▸ What to produce
For the records below, report how many lines include "normal", with no accompanying text.

▸ Input records

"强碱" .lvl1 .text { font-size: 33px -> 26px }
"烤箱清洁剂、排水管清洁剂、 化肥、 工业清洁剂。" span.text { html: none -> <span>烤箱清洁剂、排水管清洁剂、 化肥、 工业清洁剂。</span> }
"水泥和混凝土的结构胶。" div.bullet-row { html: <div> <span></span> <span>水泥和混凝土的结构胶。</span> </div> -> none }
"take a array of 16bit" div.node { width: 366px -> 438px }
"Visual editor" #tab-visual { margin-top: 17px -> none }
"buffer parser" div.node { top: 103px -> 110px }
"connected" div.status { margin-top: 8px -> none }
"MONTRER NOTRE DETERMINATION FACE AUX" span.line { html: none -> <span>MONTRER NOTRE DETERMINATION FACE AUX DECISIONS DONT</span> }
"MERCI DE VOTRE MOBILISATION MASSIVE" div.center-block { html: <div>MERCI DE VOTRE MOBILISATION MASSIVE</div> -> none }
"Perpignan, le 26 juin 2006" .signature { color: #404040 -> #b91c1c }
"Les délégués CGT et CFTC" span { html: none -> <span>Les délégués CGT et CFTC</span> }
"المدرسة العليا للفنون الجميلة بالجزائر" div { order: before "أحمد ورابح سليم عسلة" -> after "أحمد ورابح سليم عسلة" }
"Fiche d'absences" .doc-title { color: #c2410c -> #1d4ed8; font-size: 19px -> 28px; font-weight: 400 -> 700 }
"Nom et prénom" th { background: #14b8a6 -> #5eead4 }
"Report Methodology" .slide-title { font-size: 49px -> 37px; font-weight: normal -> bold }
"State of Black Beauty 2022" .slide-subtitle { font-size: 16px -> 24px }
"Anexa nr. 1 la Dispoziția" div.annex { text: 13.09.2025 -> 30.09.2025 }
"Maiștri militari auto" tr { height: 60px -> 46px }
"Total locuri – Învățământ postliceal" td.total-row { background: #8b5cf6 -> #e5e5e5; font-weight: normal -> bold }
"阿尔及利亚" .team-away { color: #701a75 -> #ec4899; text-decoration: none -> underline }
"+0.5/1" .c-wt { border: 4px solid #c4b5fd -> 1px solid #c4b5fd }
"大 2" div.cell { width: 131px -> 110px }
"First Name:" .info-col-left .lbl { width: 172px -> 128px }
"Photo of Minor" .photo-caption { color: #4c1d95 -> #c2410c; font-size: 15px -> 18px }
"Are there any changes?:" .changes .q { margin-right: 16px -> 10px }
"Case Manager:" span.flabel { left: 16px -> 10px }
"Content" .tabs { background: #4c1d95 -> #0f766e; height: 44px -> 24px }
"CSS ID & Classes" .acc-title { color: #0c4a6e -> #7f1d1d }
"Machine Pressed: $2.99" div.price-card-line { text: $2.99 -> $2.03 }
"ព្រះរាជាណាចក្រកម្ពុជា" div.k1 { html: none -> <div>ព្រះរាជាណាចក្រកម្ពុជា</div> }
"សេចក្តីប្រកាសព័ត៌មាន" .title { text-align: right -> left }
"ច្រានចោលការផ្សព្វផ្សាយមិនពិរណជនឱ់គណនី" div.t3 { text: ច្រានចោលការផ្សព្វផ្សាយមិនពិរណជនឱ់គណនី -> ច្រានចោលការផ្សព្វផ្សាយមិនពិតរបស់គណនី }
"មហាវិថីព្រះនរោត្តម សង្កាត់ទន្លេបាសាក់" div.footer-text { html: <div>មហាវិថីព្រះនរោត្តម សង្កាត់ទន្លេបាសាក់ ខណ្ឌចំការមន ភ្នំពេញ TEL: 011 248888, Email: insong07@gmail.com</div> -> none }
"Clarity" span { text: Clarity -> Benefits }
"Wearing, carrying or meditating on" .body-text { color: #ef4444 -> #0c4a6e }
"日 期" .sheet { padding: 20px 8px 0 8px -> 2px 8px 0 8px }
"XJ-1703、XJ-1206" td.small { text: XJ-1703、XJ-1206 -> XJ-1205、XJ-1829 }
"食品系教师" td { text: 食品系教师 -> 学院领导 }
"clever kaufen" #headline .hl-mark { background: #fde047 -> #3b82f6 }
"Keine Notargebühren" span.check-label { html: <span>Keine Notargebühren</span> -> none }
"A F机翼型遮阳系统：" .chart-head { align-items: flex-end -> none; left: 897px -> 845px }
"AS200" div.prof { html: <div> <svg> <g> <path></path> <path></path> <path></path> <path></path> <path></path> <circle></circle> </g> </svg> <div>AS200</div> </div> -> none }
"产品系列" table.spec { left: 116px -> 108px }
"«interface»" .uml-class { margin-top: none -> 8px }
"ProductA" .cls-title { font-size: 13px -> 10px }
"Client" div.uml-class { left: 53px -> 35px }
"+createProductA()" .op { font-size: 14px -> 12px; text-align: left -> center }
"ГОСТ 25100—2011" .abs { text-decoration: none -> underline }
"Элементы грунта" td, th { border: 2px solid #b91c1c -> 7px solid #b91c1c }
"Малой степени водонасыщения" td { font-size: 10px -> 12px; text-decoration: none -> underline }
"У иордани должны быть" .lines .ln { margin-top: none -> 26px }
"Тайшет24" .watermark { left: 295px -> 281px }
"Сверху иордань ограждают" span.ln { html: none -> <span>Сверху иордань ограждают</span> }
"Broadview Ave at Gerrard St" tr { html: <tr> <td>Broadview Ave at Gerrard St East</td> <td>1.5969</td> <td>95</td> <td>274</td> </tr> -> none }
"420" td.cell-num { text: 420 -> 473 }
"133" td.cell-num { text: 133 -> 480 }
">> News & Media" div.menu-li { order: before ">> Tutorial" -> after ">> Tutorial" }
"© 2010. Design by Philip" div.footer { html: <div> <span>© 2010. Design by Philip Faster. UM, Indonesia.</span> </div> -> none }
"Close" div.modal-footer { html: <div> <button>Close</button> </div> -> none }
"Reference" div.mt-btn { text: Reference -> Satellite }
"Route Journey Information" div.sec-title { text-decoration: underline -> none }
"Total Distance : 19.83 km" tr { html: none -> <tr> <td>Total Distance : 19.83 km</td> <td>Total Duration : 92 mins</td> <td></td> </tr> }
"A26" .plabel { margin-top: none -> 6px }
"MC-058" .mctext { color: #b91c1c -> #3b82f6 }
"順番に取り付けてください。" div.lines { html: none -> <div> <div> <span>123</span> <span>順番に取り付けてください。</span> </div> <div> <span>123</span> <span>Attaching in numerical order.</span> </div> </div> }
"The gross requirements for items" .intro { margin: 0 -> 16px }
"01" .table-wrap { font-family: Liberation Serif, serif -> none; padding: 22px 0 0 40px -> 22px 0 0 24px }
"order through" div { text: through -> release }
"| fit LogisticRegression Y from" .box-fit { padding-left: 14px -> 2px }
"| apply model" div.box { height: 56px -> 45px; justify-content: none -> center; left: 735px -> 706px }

▸ Task result
2